■ The task ■
Verbatim copy, pictures excluded: every line from the one with "text: Fortnite ->" through the final line of the data below, and no other line.

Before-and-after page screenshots
******
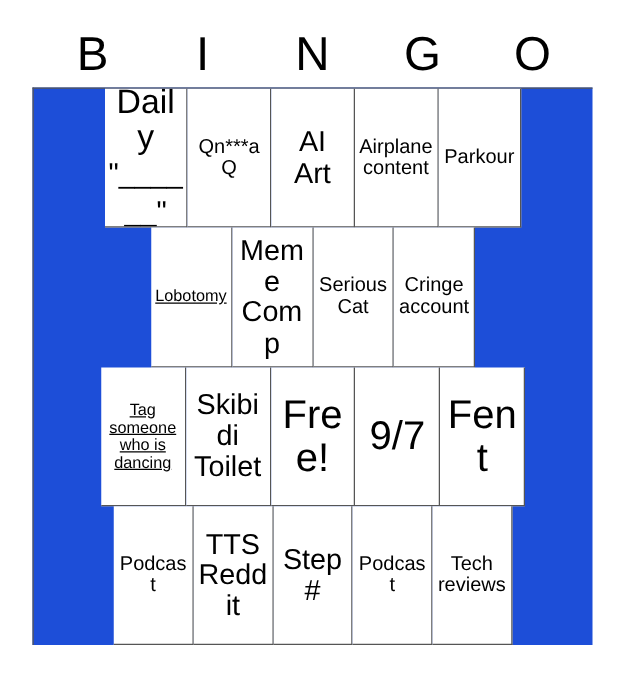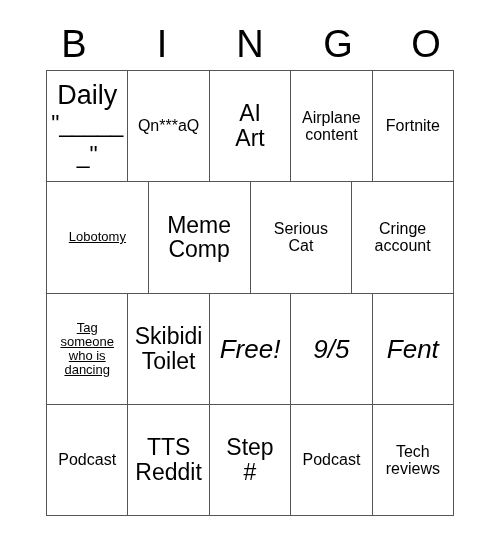"Daily" #grid { align-items: none -> center; width: 408px -> 448px }
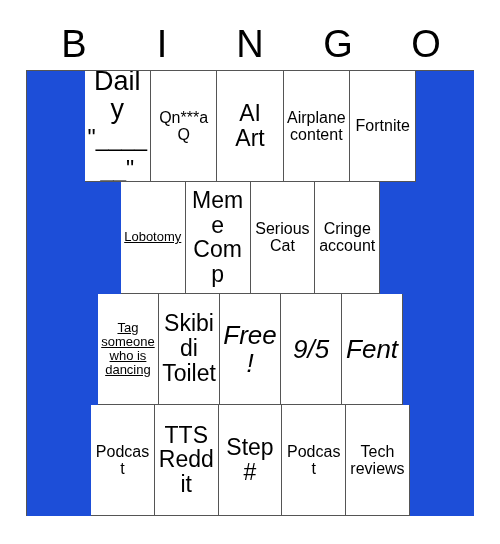"Fortnite" span.cell-text { text: Fortnite -> Parkour }
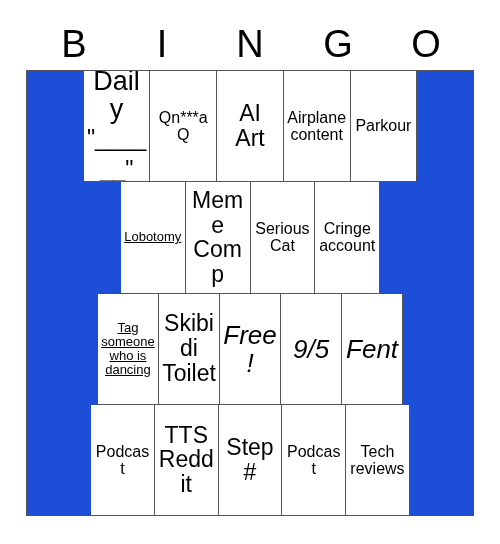"Free!" .sz-xl { font-size: 26px -> 32px; font-style: italic -> none }
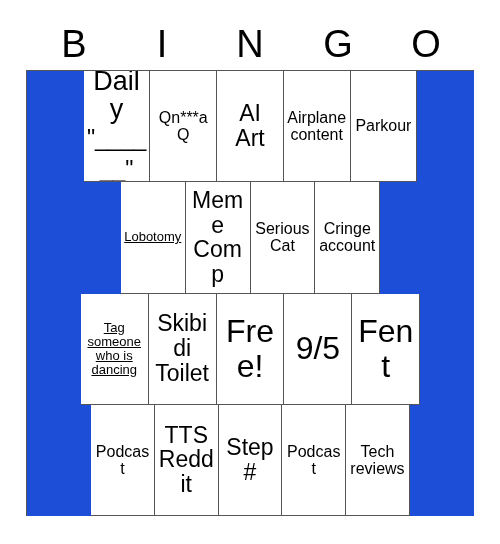"9/5" span.cell-text { text: 9/5 -> 9/7 }
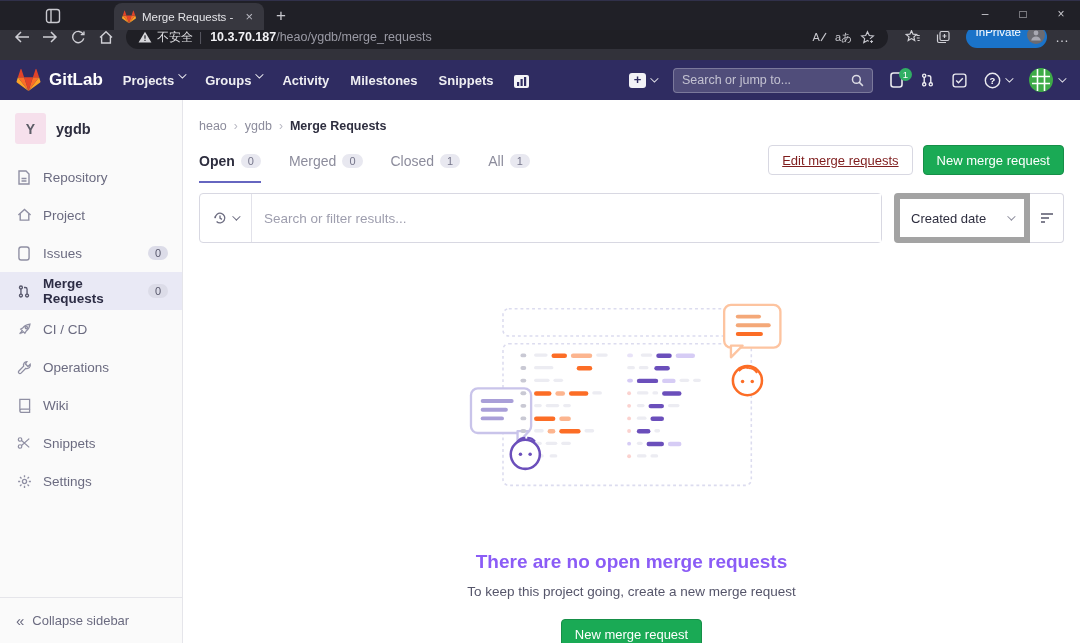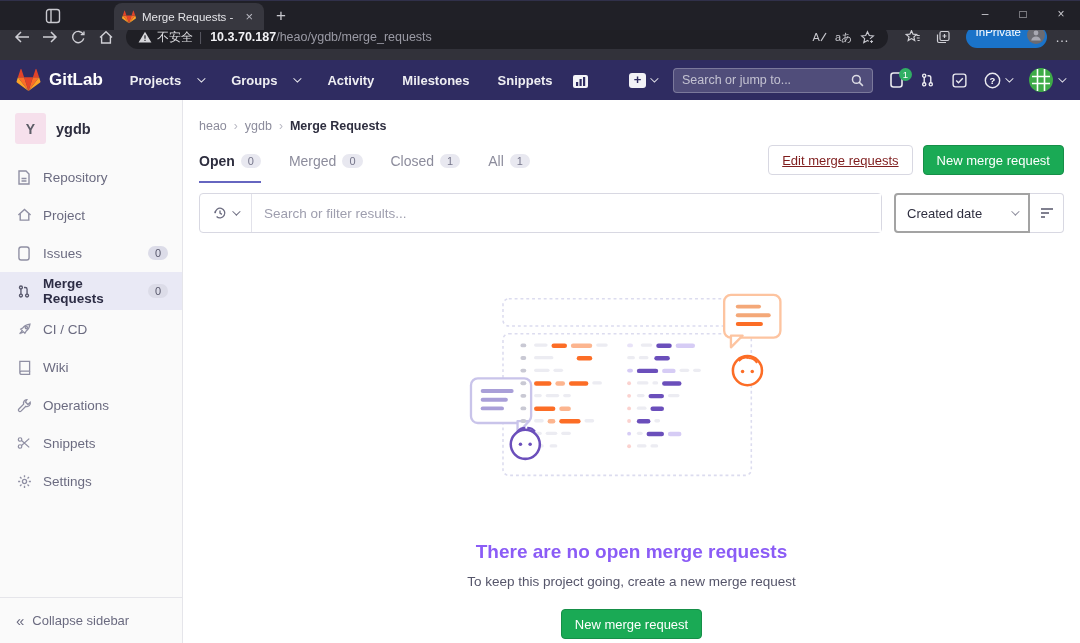"Projects" .gl-link { align-items: center -> none; gap: 16px -> 4px; margin-left: 7px -> none }
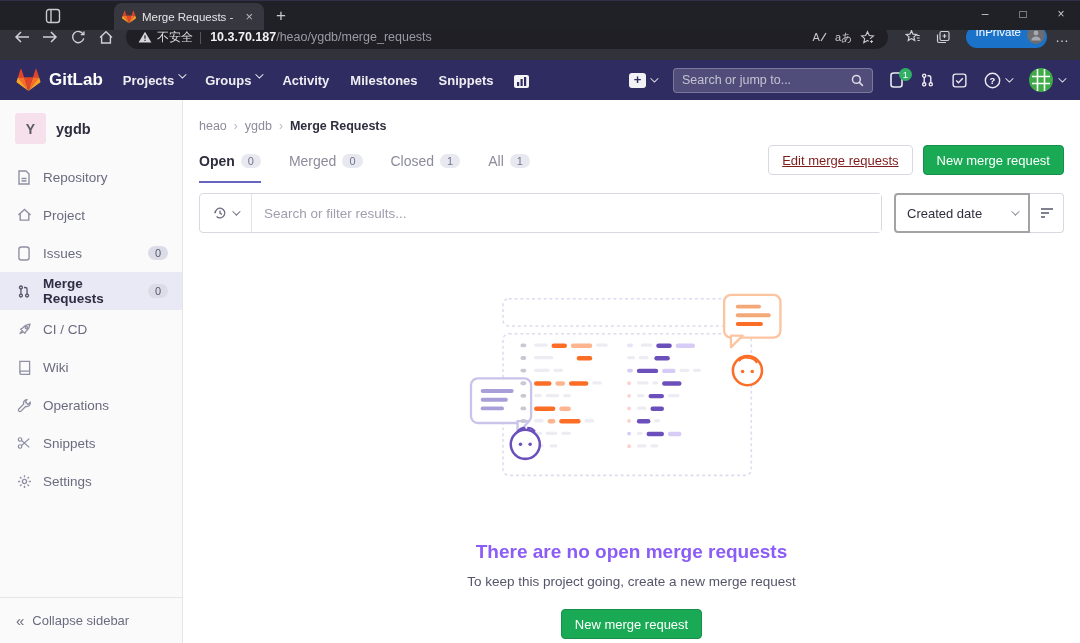"Search or filter results..." .filter-row { height: 40px -> 50px }
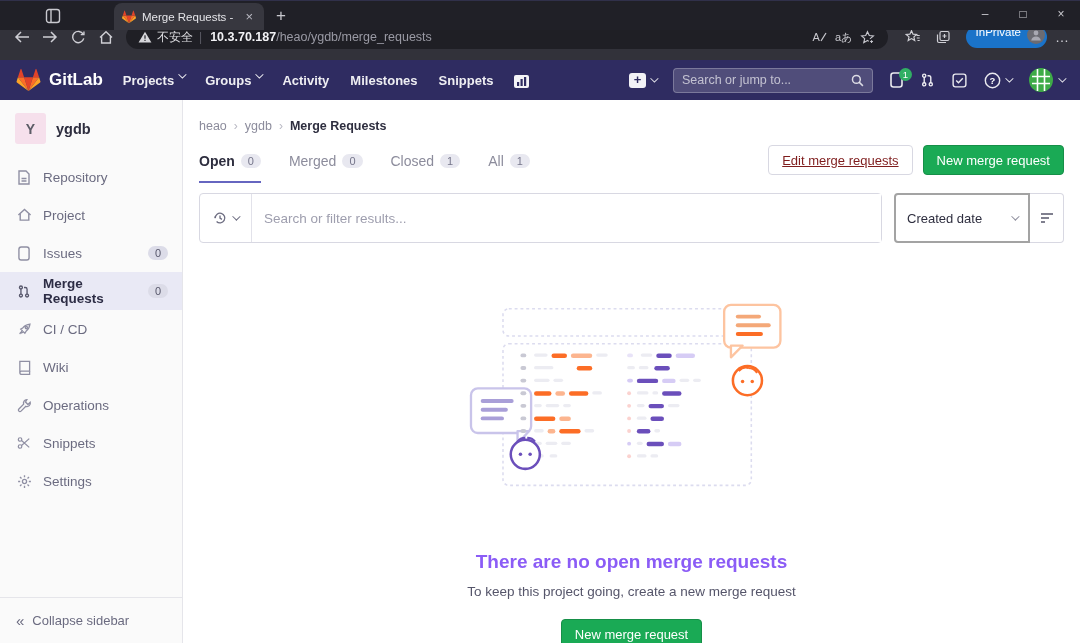"Created date" .sort-dd { border: 2px solid #a3a3a3 -> 6px solid #a3a3a3 }
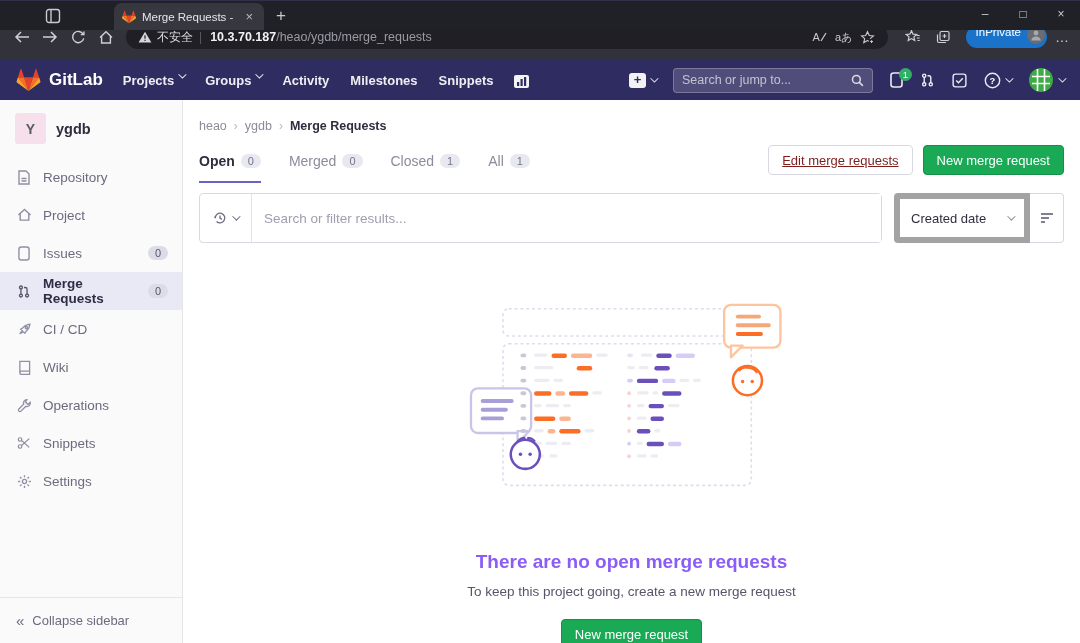"Wiki" div.side-item { order: before "Operations" -> after "Operations" }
******
■ Exercise solution ■
"Fortnite" span.cell-text { text: Fortnite -> Parkour }
"Free!" .sz-xl { font-size: 26px -> 32px; font-style: italic -> none }
"9/5" span.cell-text { text: 9/5 -> 9/7 }
"Projects" .gl-link { align-items: center -> none; gap: 16px -> 4px; margin-left: 7px -> none }
"Search or filter results..." .filter-row { height: 40px -> 50px }
"Created date" .sort-dd { border: 2px solid #a3a3a3 -> 6px solid #a3a3a3 }
"Wiki" div.side-item { order: before "Operations" -> after "Operations" }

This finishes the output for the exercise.